Unlike other solutions, OrgFlow embraces principles of eventual consistency. Deployment errors happen — they are a fact of Salesforce life. The following may sound radical: they actually don’t always have to be painstakingly avoided at all cost. If the tooling is clever about it, they don’t always have to block a deployment. OrgFlow keeps track of failed components as a first-class concept, and knows how to continuously retry and safely deploy the rest. If one or more components fail in your deployment, it’s not the end of the world: they can either be fixed later and included in the next sync, or you can choose to ignore them. It’s ok.

We plan to go into more detail about OrgFlow’s eventual consistency approach to deployments, as well as other unique features of OrgFlow, in upcoming articles.

What about Salesforce DX?

Because OrgFlow is delivered as a CLI and makes a big point of being scriptable, automatable and integratable, many people wonder how it relates to Salesforce DX, which seems to check those same boxes.

The answer is that OrgFlow and Salesforce DX are meant for two completely different development scenarios. Generally, customizations in Salesforce can be done using two very different models:

Org-based development

Org-based development is when you simply customize your org’s metadata to fit your needs, whether that means changing existing components or adding new ones, without worrying about the dependency tree or how your changes relate to all the other metadata in your org.

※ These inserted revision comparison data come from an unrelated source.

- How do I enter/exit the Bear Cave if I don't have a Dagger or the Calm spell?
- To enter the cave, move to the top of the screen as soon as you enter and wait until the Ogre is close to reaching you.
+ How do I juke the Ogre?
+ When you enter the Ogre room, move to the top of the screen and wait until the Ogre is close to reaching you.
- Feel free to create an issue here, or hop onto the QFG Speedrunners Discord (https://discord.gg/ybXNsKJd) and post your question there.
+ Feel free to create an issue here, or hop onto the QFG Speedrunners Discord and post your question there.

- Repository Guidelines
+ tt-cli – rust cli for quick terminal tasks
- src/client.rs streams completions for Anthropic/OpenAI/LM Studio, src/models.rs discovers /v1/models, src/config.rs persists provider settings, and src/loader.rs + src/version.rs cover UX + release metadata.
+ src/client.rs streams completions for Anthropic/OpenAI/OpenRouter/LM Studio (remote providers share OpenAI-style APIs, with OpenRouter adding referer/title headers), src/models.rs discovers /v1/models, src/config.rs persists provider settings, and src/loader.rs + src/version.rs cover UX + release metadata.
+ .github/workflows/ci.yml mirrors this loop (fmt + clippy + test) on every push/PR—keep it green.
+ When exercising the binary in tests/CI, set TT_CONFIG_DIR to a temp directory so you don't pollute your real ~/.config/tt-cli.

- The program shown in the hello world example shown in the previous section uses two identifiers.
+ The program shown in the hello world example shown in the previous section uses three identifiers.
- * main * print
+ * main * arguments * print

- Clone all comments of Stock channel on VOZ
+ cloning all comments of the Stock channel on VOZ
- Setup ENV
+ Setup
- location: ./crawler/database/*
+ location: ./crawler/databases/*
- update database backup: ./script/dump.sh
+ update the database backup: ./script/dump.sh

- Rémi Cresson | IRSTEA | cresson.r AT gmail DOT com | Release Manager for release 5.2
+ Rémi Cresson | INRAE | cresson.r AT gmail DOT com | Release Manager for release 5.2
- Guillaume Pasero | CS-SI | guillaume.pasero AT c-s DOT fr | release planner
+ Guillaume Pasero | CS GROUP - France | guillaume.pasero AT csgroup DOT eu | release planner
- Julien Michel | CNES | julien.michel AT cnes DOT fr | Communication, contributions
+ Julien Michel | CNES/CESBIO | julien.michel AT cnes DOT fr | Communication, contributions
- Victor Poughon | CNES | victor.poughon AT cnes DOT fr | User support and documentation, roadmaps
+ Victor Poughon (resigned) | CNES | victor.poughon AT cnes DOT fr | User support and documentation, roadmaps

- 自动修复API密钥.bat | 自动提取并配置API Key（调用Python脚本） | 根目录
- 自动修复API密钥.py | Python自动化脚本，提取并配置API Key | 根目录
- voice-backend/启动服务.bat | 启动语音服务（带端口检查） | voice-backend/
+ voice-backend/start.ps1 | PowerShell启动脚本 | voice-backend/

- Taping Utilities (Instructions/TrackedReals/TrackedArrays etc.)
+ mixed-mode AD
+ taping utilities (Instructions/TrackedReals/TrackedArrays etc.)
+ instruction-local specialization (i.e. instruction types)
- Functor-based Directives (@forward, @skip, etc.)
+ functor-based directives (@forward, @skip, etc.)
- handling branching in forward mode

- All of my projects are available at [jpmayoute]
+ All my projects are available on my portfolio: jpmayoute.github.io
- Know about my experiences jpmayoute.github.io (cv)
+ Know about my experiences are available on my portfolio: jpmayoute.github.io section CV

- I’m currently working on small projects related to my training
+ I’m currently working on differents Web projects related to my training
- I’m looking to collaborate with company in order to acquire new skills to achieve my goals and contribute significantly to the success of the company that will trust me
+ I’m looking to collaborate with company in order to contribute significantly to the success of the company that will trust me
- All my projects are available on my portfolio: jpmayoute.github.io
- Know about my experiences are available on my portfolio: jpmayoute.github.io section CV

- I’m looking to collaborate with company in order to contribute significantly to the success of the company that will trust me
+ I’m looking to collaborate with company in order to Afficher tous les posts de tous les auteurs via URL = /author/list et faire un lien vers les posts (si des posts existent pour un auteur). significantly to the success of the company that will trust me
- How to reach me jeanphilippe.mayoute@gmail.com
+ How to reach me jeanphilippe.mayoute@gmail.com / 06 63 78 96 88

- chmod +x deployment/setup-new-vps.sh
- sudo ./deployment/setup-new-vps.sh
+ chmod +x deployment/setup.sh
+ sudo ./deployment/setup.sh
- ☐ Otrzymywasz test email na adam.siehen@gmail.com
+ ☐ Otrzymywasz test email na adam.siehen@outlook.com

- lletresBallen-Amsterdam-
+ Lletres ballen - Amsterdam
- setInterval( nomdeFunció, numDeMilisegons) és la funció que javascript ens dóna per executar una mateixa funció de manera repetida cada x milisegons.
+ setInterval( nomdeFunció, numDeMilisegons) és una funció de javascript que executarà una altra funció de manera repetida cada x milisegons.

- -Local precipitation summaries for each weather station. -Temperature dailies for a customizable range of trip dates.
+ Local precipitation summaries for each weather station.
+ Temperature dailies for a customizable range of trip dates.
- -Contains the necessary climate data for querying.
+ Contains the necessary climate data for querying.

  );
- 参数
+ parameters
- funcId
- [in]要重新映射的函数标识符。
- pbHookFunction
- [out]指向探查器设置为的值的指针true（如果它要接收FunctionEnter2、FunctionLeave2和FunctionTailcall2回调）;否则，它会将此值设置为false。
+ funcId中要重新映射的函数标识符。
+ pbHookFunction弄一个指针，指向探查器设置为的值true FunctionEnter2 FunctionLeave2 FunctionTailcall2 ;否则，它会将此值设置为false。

You either make customizations directly in your production org, or you create a sandbox as a clone of your production environment, make and test your customizations there, and then deploy them to your production org in some way.

This model is powered by the metadata API, and surfaced through the built-in change set functionality, as well as through ANT, parts of the Salesforce CLI, and several third-party tools.

Package-based development

Package-based development, by contrast, is when you build your customizations, usually using scratch orgs, into a self-contained shippable package that can be installed into any org.

This approach is mostly used when your customizations consist mainly of new metadata components, and can be grouped into cohesive units (packages) where everything in a package depends only on things inside the same package, or on other packages. A package can be developed in a scratch org and then installed into your production org, or it can published on AppExchange so it can be found and installed by other companies.

The package-based model is mostly used for greenfield development. If your team has the luxury of doing only package-based development, then Salesforce DX and the Salesforce CLI will most likely satisfy your DevOps needs and address most of the shortcomings of the platform’s built-in deployment story.

Package-based development brings many advantages, but for many organizations, fully transitioning to package-based development is unrealistic. In particular, for orgs that have been around for a long time (maybe even since before the concept of package-based development was introduced) and orgs with a significant amount of customization, it can be very difficult to break apart metadata customizations into cohesive sets that can form self-contained packages.

Best of both worlds

As mentioned above, the reality is that many teams — large and small — are doing org-based development for good reason, and we don’t think they should be forced to change this just because they don’t have adequate tooling to support them. The Salesforce CLI does provide some rudimentary support for working with sandboxes and the metadata API, but not nearly enough to really support true Git-based DevOps.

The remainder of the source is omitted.